The Multi-Agent Reinforcement Learning in MalmÖ (MARLÖ) Competition
Diego Perez-Liebana, Katja Hofmann, Sharada Prasanna Mohanty, Noboru Kuno, Andre Kramer, Sam Devlin, Raluca D. Gaina, Daniel Ionita
TL;DR
This paper addresses scalability and generalization in multi-agent reinforcement learning under heterogeneous opponents and task variations.

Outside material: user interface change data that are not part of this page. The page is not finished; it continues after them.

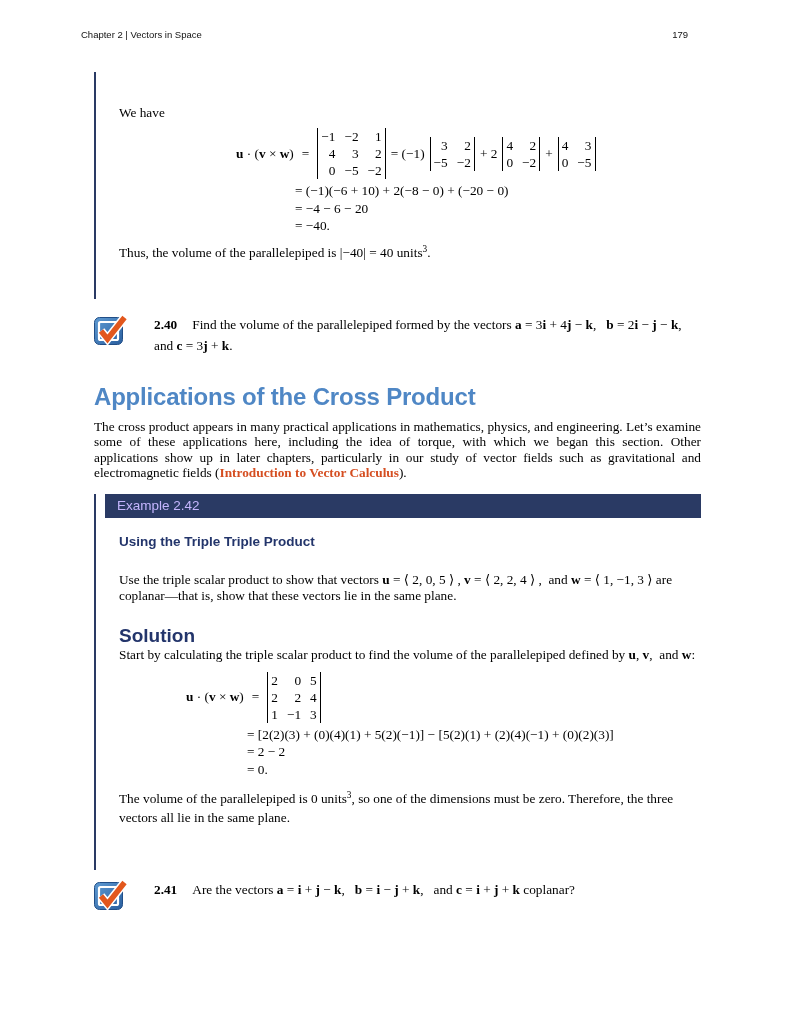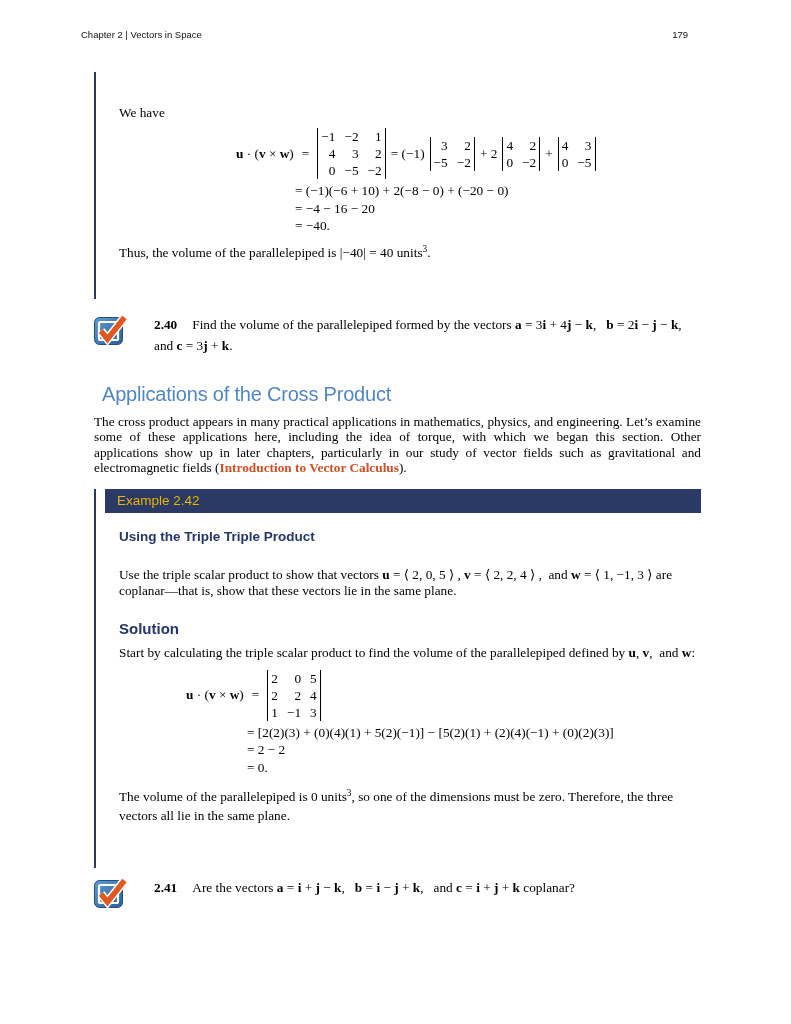"= −4 − 16 −" div { text: 16 -> 6 }
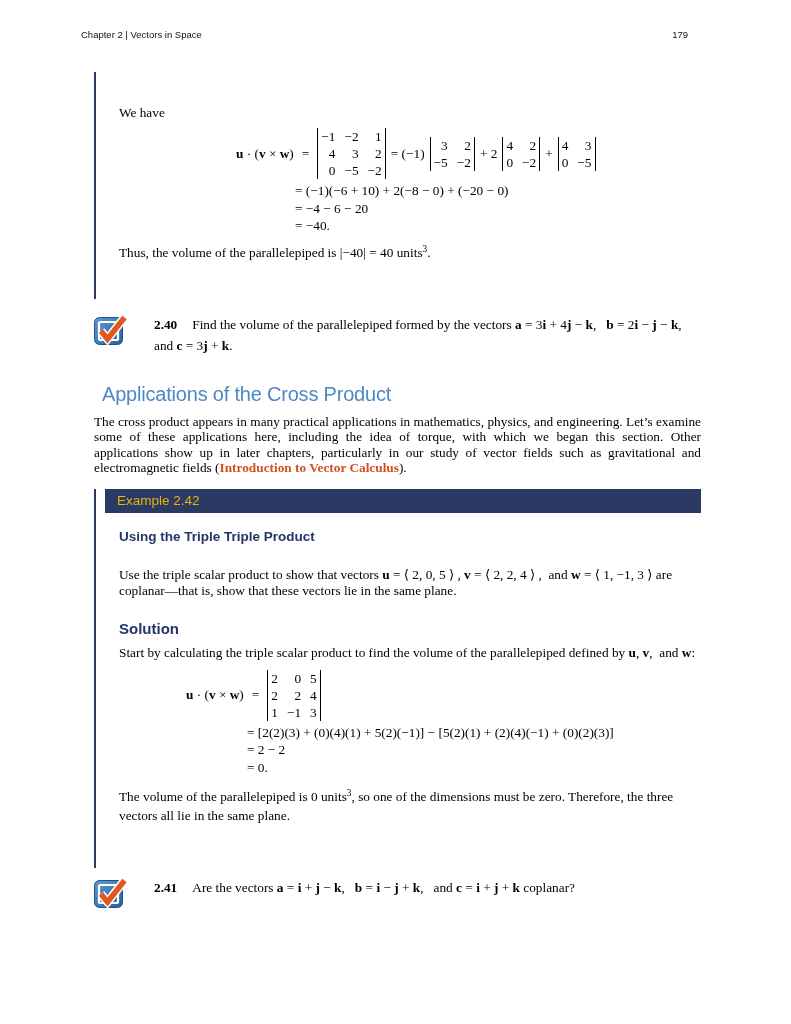"Applications of the Cross Product" h2.section { font-size: 20px -> 24px; font-weight: normal -> bold; margin: 27px 0 8px 8px -> 27px 0 8px 0 }
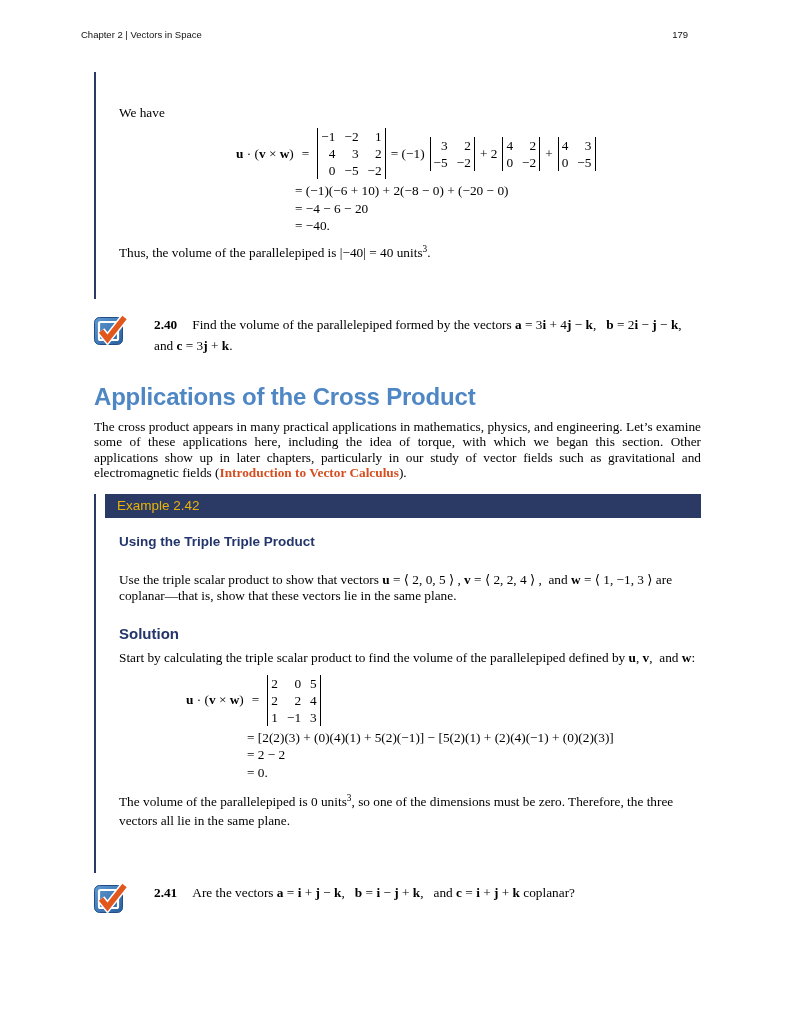"Example 2.42" .ex-hdr { color: #eab308 -> #c4b5fd }
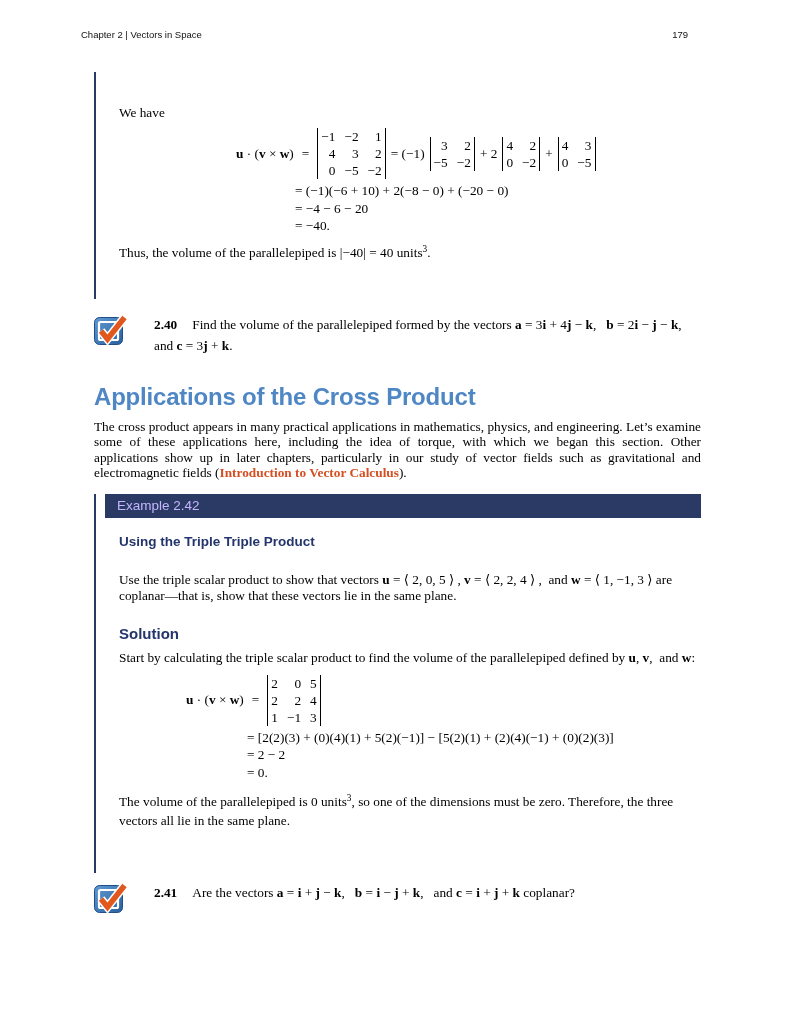"Solution" h4.sol { font-size: 15px -> 19px; margin: 0 0 8px 0 -> 0 0 0 0 }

It introduces the MARLÖ competition, a Minecraft/Malmo-based benchmark featuring three games—Mob Chase, Build Battle, and Treasure Hunt—with highly parameterizable tasks and a playoff-style evaluation. The contribution includes a public starter kit, baseline agents, and a unified evaluation protocol designed to facilitate cross-game generalization and fair comparisons. The setup aims to propel multi-agent RL toward generalizable policies applicable across diverse environments and partner/opponent configurations.
Abstract
Learning in multi-agent scenarios is a fruitful research direction, but current approaches still show scalability problems in multiple games with general reward settings and different opponent types. The Multi-Agent Reinforcement Learning in MalmÖ (MARLÖ) competition is a new challenge that proposes research in this domain using multiple 3D games. The goal of this contest is to foster research in general agents that can learn across different games and opponent types, proposing a challenge as a milestone in the direction of Artificial General Intelligence.